What you need to do
The listing below is to be given again in full and word for word, without its images.

Supplied data

··········

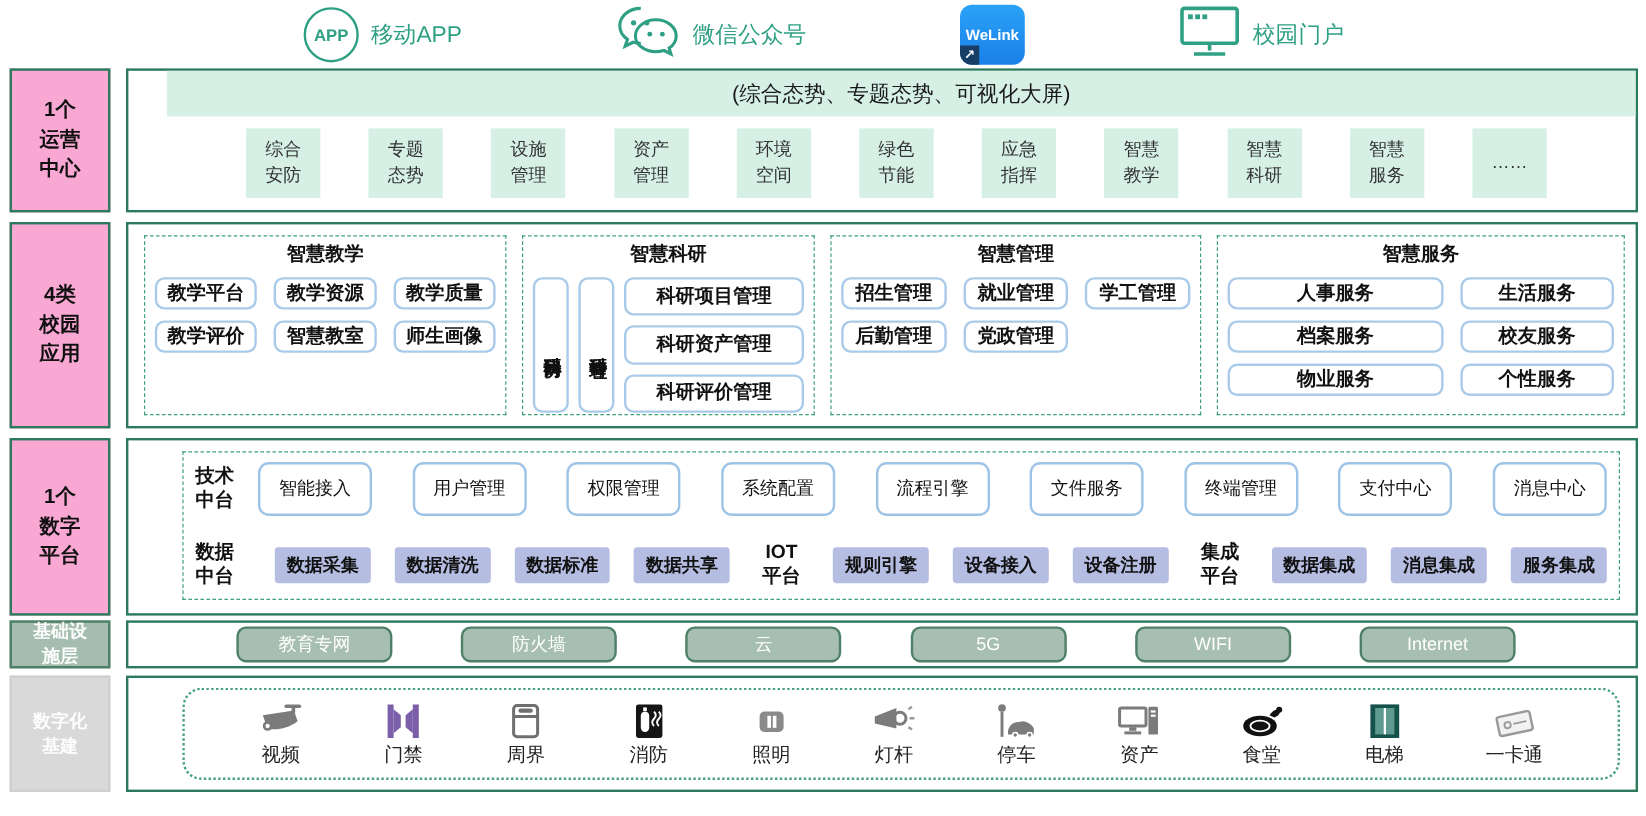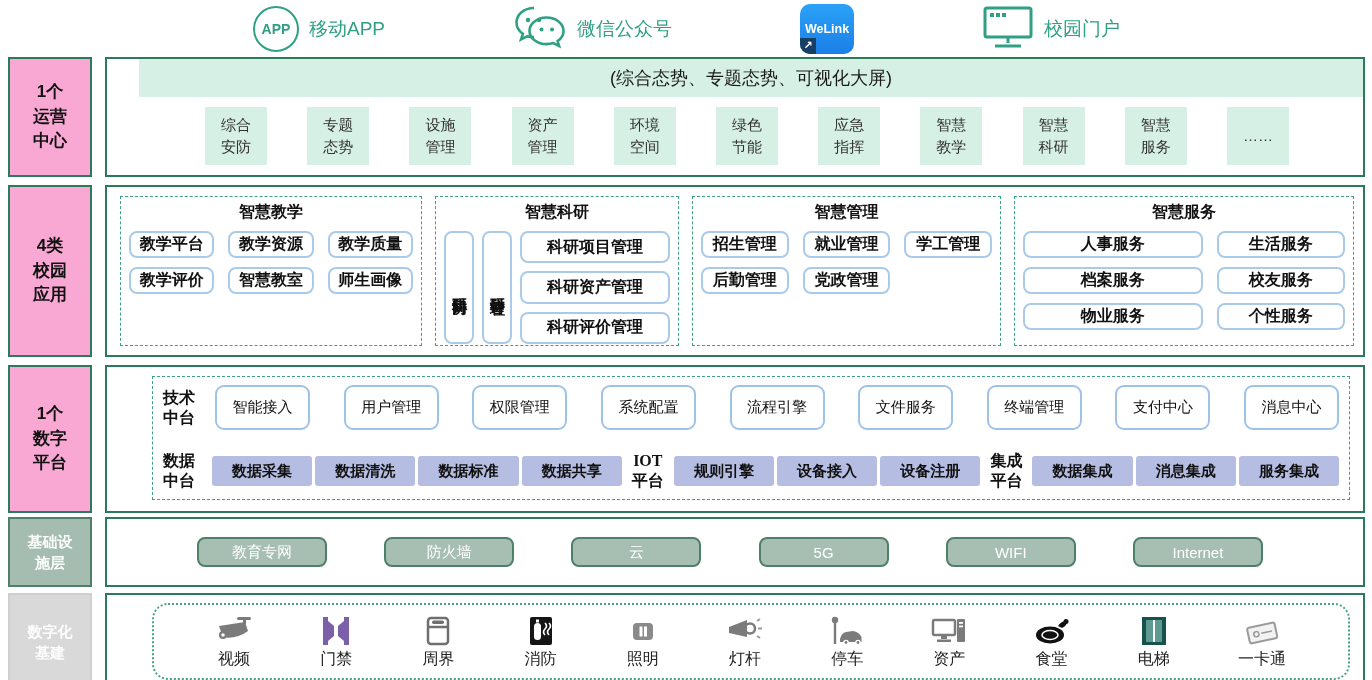--- a/index.html
+++ b/index.html
@@ -64,29 +64,29 @@
   .plat-inner { margin:9px 13px; height:124px; border:1.5px dashed #3fa07c;
                 padding:8px 10px; display:flex; flex-direction:column; justify-content:space-between; }
   .plat-line { display:flex; align-items:center; }
   .mid-label { flex:none; font-weight:bold; font-size:16px; line-height:1.25;
                white-space:pre-line; text-align:left; }
   .tech-label { width:52px; }
   .tech-chips { flex:1; display:flex; justify-content:space-between; }
   .tech-chip { width:95px; height:45px; background:#fff; border:2px solid #9dc3e6;
                border-radius:9px; display:flex; align-items:center; justify-content:center;
                font-size:15px; }
-  .data-line { gap:3px;font-family:Liberation Serif, serif; }
+  .data-line { gap:20px; }
   .data-label { width:46px; }
   .lav-chip { flex:1; height:30px; background:#b5bde2; border-radius:3px;
               display:flex; align-items:center; justify-content:center;
               font-weight:bold; font-size:15px; }
   .iot-label, .int-label { width:46px; text-align:center; }
 
   
-  .row-infra { height:70px; margin-top:4px; }
+  .row-infra { height:40px; margin-top:4px; }
   .label-sage { background:#a5bdb1; border-color:#4e8069; color:rgba(255,255,255,.96);
                 font-size:15px; line-height:1.4; }
   .infra-main { display:flex; align-items:center; justify-content:space-between;
                 padding:0 100px 0 90px; }
   .infra-btn { width:130px; height:30px; background:#a7beb2; border:2px solid #4e8069;
                border-radius:8px; color:#fff; font-size:15px;
                display:flex; align-items:center; justify-content:center; }
 
   
   .row-found { height:97px; margin-top:6px; }

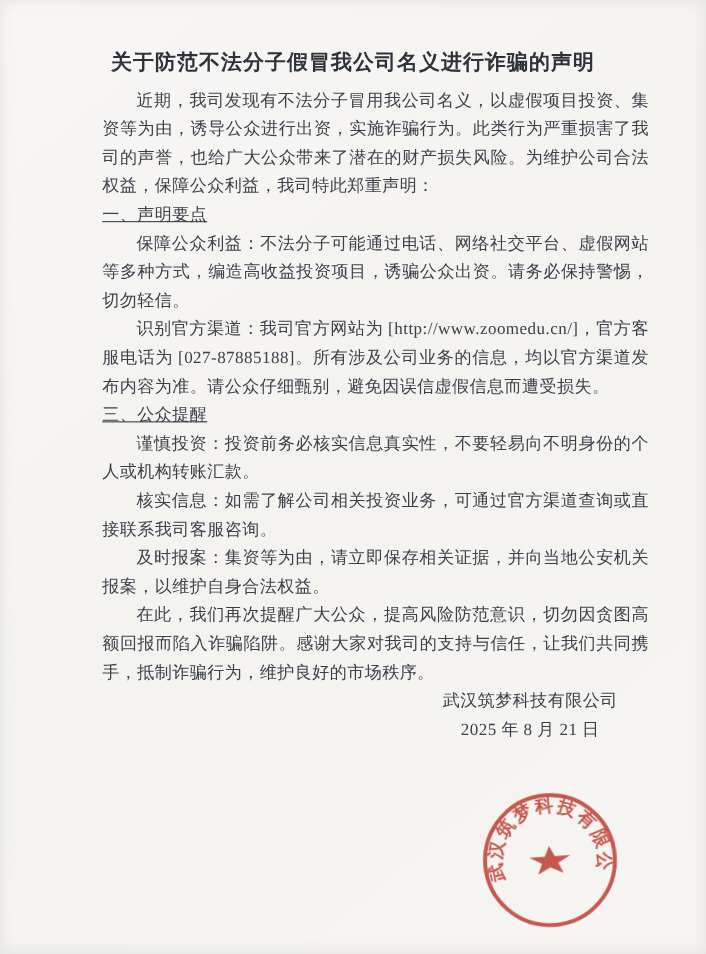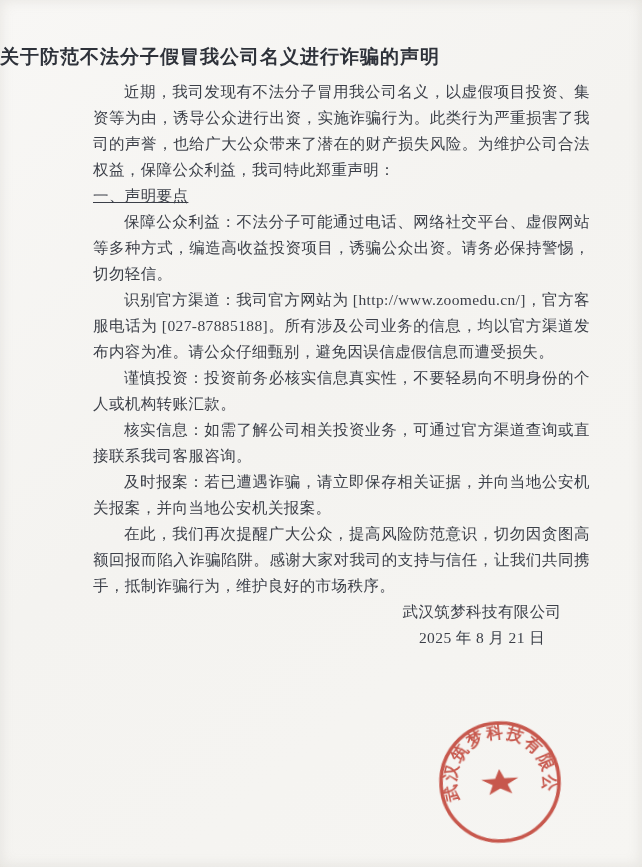--- a/index.html
+++ b/index.html
@@ -13,21 +13,21 @@
     font-family: "Liberation Serif", "DejaVu Serif", serif;
     color: #3b3f48;
     overflow: hidden;
   }
   .doc-title {
     position: absolute;
     top: 44px;
     left: 0;
     right: 0;
     margin: 0;
-    text-align: left;
+    text-align: center;
     font-size: 19px;
     font-weight: 700;
     letter-spacing: 1px;
     color: #2e323a;
   }
   .content {
     position: absolute;
     top: 79px;
     left: 93px;
     width: 497px;
@@ -69,23 +69,24 @@
     <p>近期，我司发现有不法分子冒用我公司名义，以虚假项目投资、集资等为由，诱导公众进行出资，实施诈骗行为。此类行为严重损害了我司的声誉，也给广大公众带来了潜在的财产损失风险。为维护公司合法权益，保障公众利益，我司特此郑重声明：</p>
 
     <div>
       <div class="section-heading">一、声明要点</div>
       <p>保障公众利益：不法分子可能通过电话、网络社交平台、虚假网站等多种方式，编造高收益投资项目，诱骗公众出资。请务必保持警惕，切勿轻信。</p>
       <p>识别官方渠道：我司官方网站为 [http://www.zoomedu.cn/]，官方客服电话为 [027-87885188]。所有涉及公司业务的信息，均以官方渠道发布内容为准。请公众仔细甄别，避免因误信虚假信息而遭受损失。</p>
     </div>
 
 
     <div>
+      <div class="section-heading">三、公众提醒</div>
       <p>谨慎投资：投资前务必核实信息真实性，不要轻易向不明身份的个人或机构转账汇款。</p>
       <p>核实信息：如需了解公司相关投资业务，可通过官方渠道查询或直接联系我司客服咨询。</p>
-      <p>及时报案：若已遭遇诈骗，请立即保存相关证据，并向当地公安机关报案，并向当地公安机关报案。</p>
+      <p>及时报案：集资等为由，请立即保存相关证据，并向当地公安机关报案，以维护自身合法权益。</p>
     </div>
 
     <p>在此，我们再次提醒广大公众，提高风险防范意识，切勿因贪图高额回报而陷入诈骗陷阱。感谢大家对我司的支持与信任，让我们共同携手，抵制诈骗行为，维护良好的市场秩序。</p>
 
     <div class="signature">
       <div>武汉筑梦科技有限公司</div>
       <div>2025 年 8 月 21 日</div>
     </div>
 
   </div>

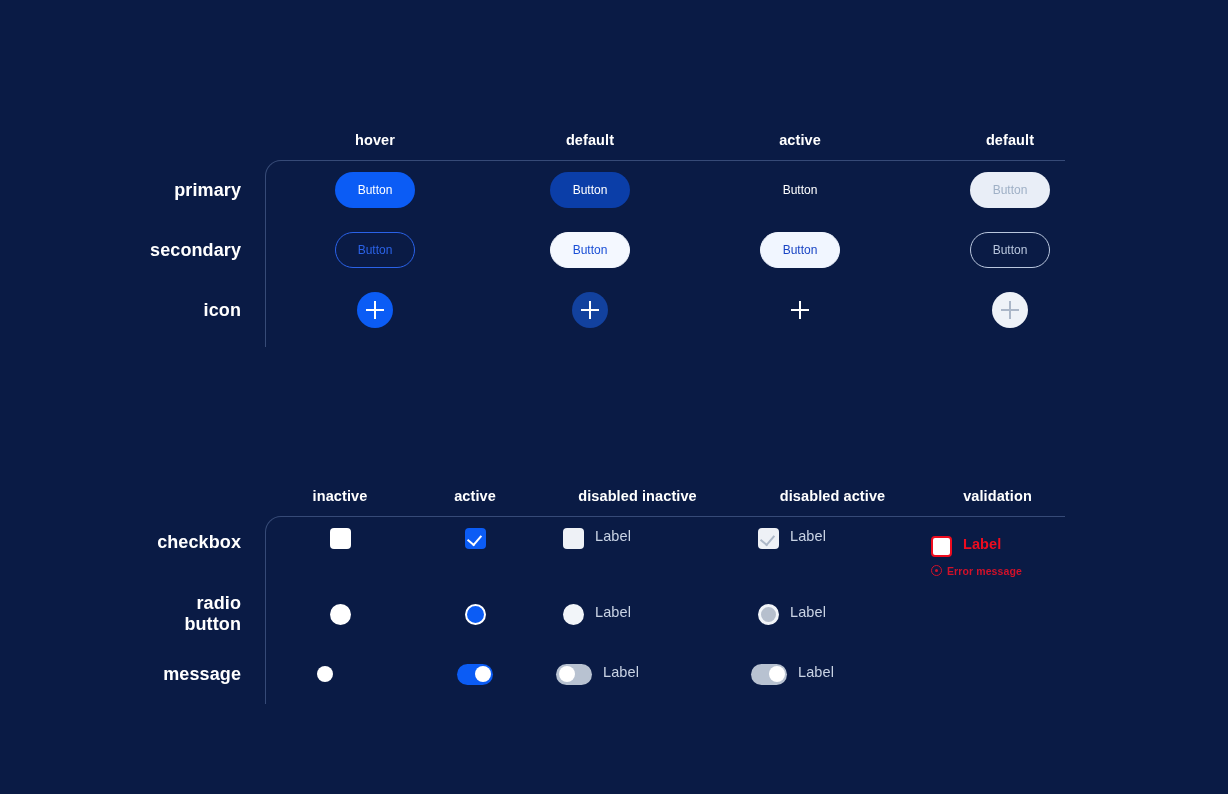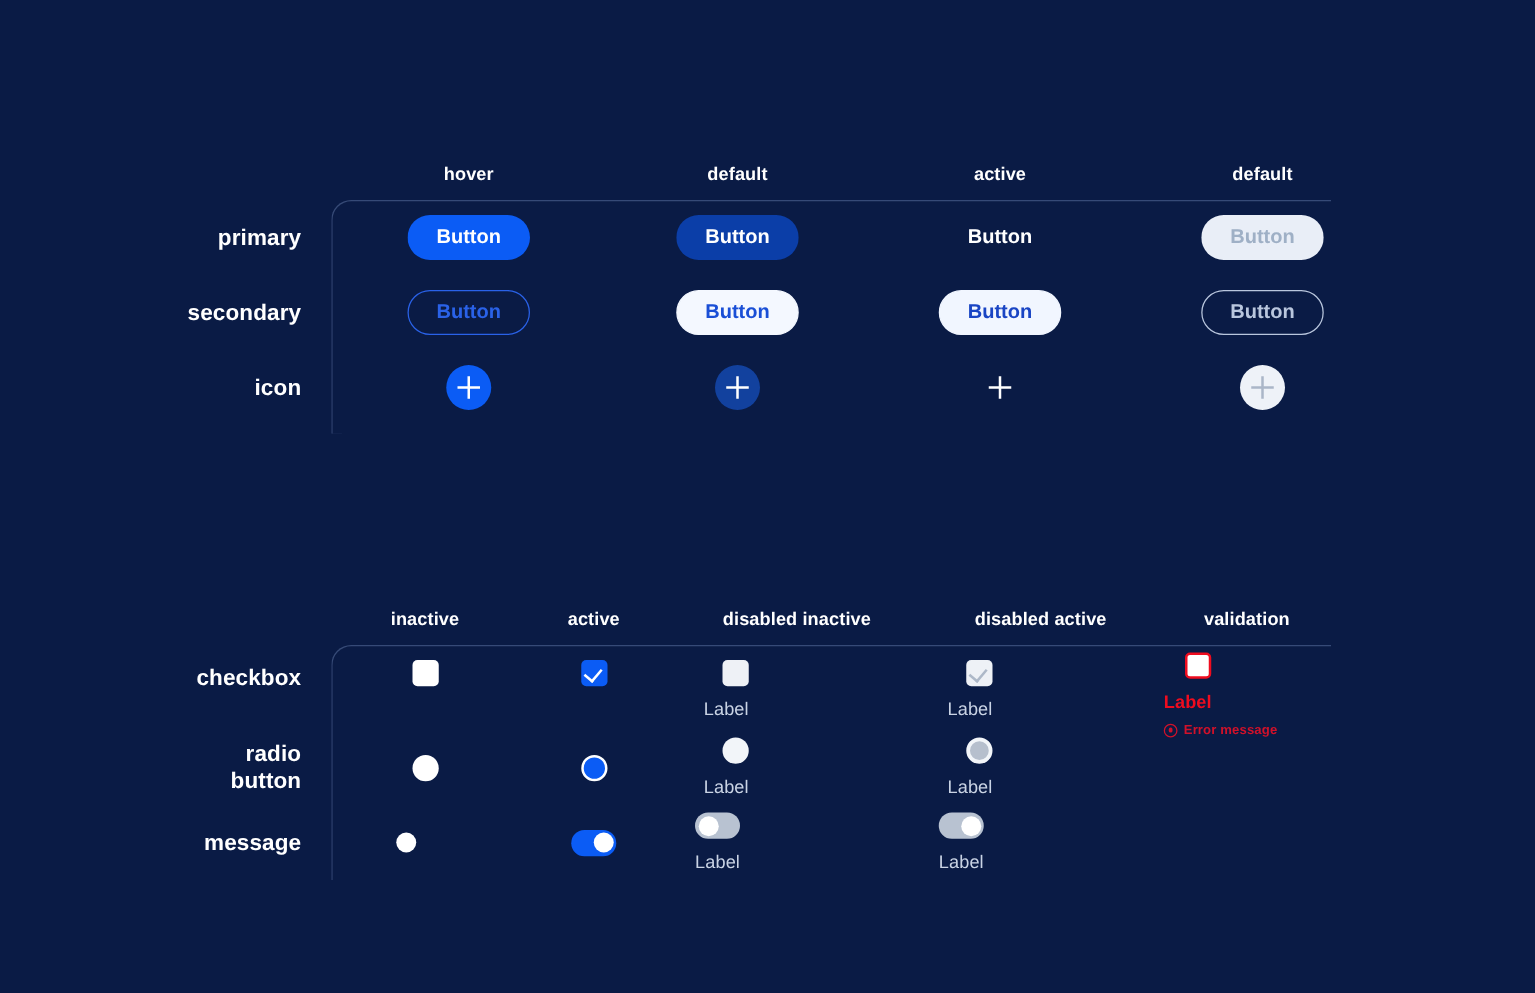--- a/index.html
+++ b/index.html
@@ -56,22 +56,22 @@
     position: absolute;
     border-left: 1px solid rgba(160, 185, 235, .30);
     border-top: 1px solid rgba(160, 185, 235, .30);
     border-top-left-radius: 16px;
     pointer-events: none;
   }
 
   
   .btn {
     font-family: "Liberation Sans", sans-serif;
-    font-size: 16px;
-    font-weight: 700;
+    font-size: 12px;
+    font-weight: 400;
     border-radius: 999px;
     padding: 0 22px;
     height: 36px;
     line-height: 34px;
     border: 1px solid transparent;
     display: inline-block;
     text-align: center;
     white-space: nowrap;
   }
   .btn--primary-default  { background: #0b5cf5; color: #ffffff; }
@@ -101,21 +101,21 @@
     content: "";
     position: absolute;
     background: #ffffff;
   }
   .plus::before { left: 8px; top: 0; width: 1.6px; height: 18px; }
   .plus::after  { top: 8px; left: 0; height: 1.6px; width: 18px; }
   .icon-btn--disabled .plus::before,
   .icon-btn--disabled .plus::after { background: #aab6c8; }
 
   
-  .ctrl-row { display: flex; align-items: flex-end; gap: 11px; flex-direction: column; }
+  .ctrl-row { display: flex; align-items: flex-start; gap: 11px; }
   .ctrl-label {
     font-size: 14.5px;
     font-weight: 400;
     color: #c9d3e4;
     letter-spacing: .1px;
   }
   .ctrl-label--error { color: #ef0c1f; font-weight: 700; }
 
   .checkbox {
     width: 21px; height: 21px;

··········

Response to this exercise
--- a/index.html
+++ b/index.html
@@ -64,29 +64,29 @@
   .plat-inner { margin:9px 13px; height:124px; border:1.5px dashed #3fa07c;
                 padding:8px 10px; display:flex; flex-direction:column; justify-content:space-between; }
   .plat-line { display:flex; align-items:center; }
   .mid-label { flex:none; font-weight:bold; font-size:16px; line-height:1.25;
                white-space:pre-line; text-align:left; }
   .tech-label { width:52px; }
   .tech-chips { flex:1; display:flex; justify-content:space-between; }
   .tech-chip { width:95px; height:45px; background:#fff; border:2px solid #9dc3e6;
                border-radius:9px; display:flex; align-items:center; justify-content:center;
                font-size:15px; }
-  .data-line { gap:3px;font-family:Liberation Serif, serif; }
+  .data-line { gap:20px; }
   .data-label { width:46px; }
   .lav-chip { flex:1; height:30px; background:#b5bde2; border-radius:3px;
               display:flex; align-items:center; justify-content:center;
               font-weight:bold; font-size:15px; }
   .iot-label, .int-label { width:46px; text-align:center; }
 
   
-  .row-infra { height:70px; margin-top:4px; }
+  .row-infra { height:40px; margin-top:4px; }
   .label-sage { background:#a5bdb1; border-color:#4e8069; color:rgba(255,255,255,.96);
                 font-size:15px; line-height:1.4; }
   .infra-main { display:flex; align-items:center; justify-content:space-between;
                 padding:0 100px 0 90px; }
   .infra-btn { width:130px; height:30px; background:#a7beb2; border:2px solid #4e8069;
                border-radius:8px; color:#fff; font-size:15px;
                display:flex; align-items:center; justify-content:center; }
 
   
   .row-found { height:97px; margin-top:6px; }

--- a/index.html
+++ b/index.html
@@ -13,21 +13,21 @@
     font-family: "Liberation Serif", "DejaVu Serif", serif;
     color: #3b3f48;
     overflow: hidden;
   }
   .doc-title {
     position: absolute;
     top: 44px;
     left: 0;
     right: 0;
     margin: 0;
-    text-align: left;
+    text-align: center;
     font-size: 19px;
     font-weight: 700;
     letter-spacing: 1px;
     color: #2e323a;
   }
   .content {
     position: absolute;
     top: 79px;
     left: 93px;
     width: 497px;
@@ -69,23 +69,24 @@
     <p>近期，我司发现有不法分子冒用我公司名义，以虚假项目投资、集资等为由，诱导公众进行出资，实施诈骗行为。此类行为严重损害了我司的声誉，也给广大公众带来了潜在的财产损失风险。为维护公司合法权益，保障公众利益，我司特此郑重声明：</p>
 
     <div>
       <div class="section-heading">一、声明要点</div>
       <p>保障公众利益：不法分子可能通过电话、网络社交平台、虚假网站等多种方式，编造高收益投资项目，诱骗公众出资。请务必保持警惕，切勿轻信。</p>
       <p>识别官方渠道：我司官方网站为 [http://www.zoomedu.cn/]，官方客服电话为 [027-87885188]。所有涉及公司业务的信息，均以官方渠道发布内容为准。请公众仔细甄别，避免因误信虚假信息而遭受损失。</p>
     </div>
 
 
     <div>
+      <div class="section-heading">三、公众提醒</div>
       <p>谨慎投资：投资前务必核实信息真实性，不要轻易向不明身份的个人或机构转账汇款。</p>
       <p>核实信息：如需了解公司相关投资业务，可通过官方渠道查询或直接联系我司客服咨询。</p>
-      <p>及时报案：若已遭遇诈骗，请立即保存相关证据，并向当地公安机关报案，并向当地公安机关报案。</p>
+      <p>及时报案：集资等为由，请立即保存相关证据，并向当地公安机关报案，以维护自身合法权益。</p>
     </div>
 
     <p>在此，我们再次提醒广大公众，提高风险防范意识，切勿因贪图高额回报而陷入诈骗陷阱。感谢大家对我司的支持与信任，让我们共同携手，抵制诈骗行为，维护良好的市场秩序。</p>
 
     <div class="signature">
       <div>武汉筑梦科技有限公司</div>
       <div>2025 年 8 月 21 日</div>
     </div>
 
   </div>

--- a/index.html
+++ b/index.html
@@ -56,22 +56,22 @@
     position: absolute;
     border-left: 1px solid rgba(160, 185, 235, .30);
     border-top: 1px solid rgba(160, 185, 235, .30);
     border-top-left-radius: 16px;
     pointer-events: none;
   }
 
   
   .btn {
     font-family: "Liberation Sans", sans-serif;
-    font-size: 16px;
-    font-weight: 700;
+    font-size: 12px;
+    font-weight: 400;
     border-radius: 999px;
     padding: 0 22px;
     height: 36px;
     line-height: 34px;
     border: 1px solid transparent;
     display: inline-block;
     text-align: center;
     white-space: nowrap;
   }
   .btn--primary-default  { background: #0b5cf5; color: #ffffff; }
@@ -101,21 +101,21 @@
     content: "";
     position: absolute;
     background: #ffffff;
   }
   .plus::before { left: 8px; top: 0; width: 1.6px; height: 18px; }
   .plus::after  { top: 8px; left: 0; height: 1.6px; width: 18px; }
   .icon-btn--disabled .plus::before,
   .icon-btn--disabled .plus::after { background: #aab6c8; }
 
   
-  .ctrl-row { display: flex; align-items: flex-end; gap: 11px; flex-direction: column; }
+  .ctrl-row { display: flex; align-items: flex-start; gap: 11px; }
   .ctrl-label {
     font-size: 14.5px;
     font-weight: 400;
     color: #c9d3e4;
     letter-spacing: .1px;
   }
   .ctrl-label--error { color: #ef0c1f; font-weight: 700; }
 
   .checkbox {
     width: 21px; height: 21px;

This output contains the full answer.